Stapledon talks the evolutionary progenitors of the first world war and humankind’s journey towards the downfall of the final human race, 2,000 million years in the future… and this is only two of Stapledon’s books!
I approached the ‘sequel’ to Stapledon’s Last and First Men with a great deal of apprehension. Previous comments I had read about Last Men in London lead me to believe that the last-men-communicating-with-the-first-men-device that had been integral and fully utilised in Last and First Men, was utilised here purely for the sake of providing Stapledon with space in which to voice his comments on the First World War and to connect those comments to his larger body of fictional work.

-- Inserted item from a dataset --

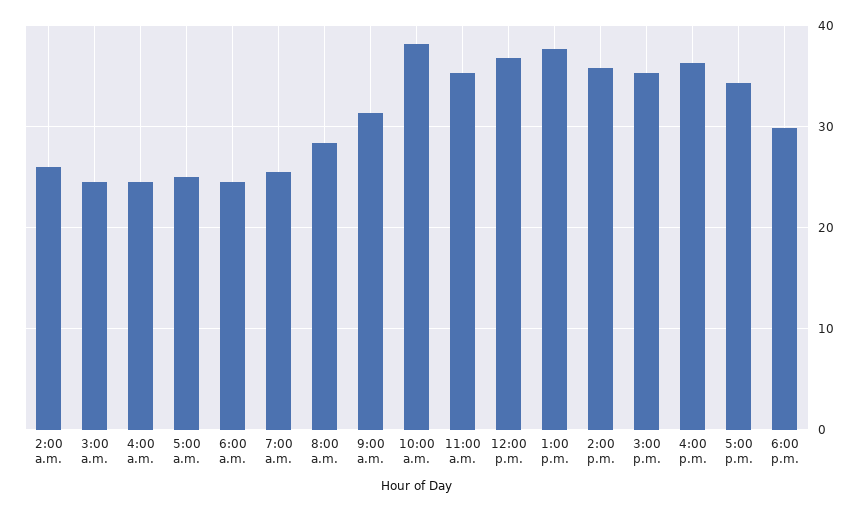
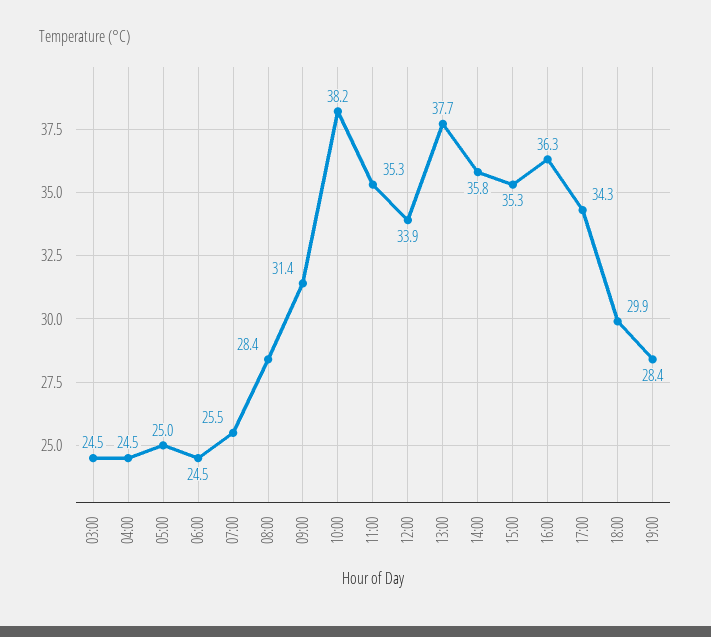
2:00 a.m.: 26 -> none
12:00 p.m.: 37 -> 33.9
19:00: none -> 28.4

Indeed, while Last Men in London is very much Stapledon’s pronouncement on the First World War, its progenitors and his personal experiences within it, thankfully, the book offers up so much more! Far from being a brief afterword to Last and First Men, Last Men in London is a work that is equal in its scope of ideas and its further fleshing out of the Last Men’s world, culture and mentality. The novel’s focus by no means brushes aside the last men, but rather makes them an essential symbiotic presence alongside the first men.
Last Men in London is not the sequel to Last and First Men, it is its essential companion piece.
Last Men in London takes the ideas of Last and First Men and applies them to the realities of the everyday lives of the first men. Using this focus Stapledon is able to demonstrate just how important the full fulfilment and ongoing longevity of the human race is to me, you and every other first man, woman and child.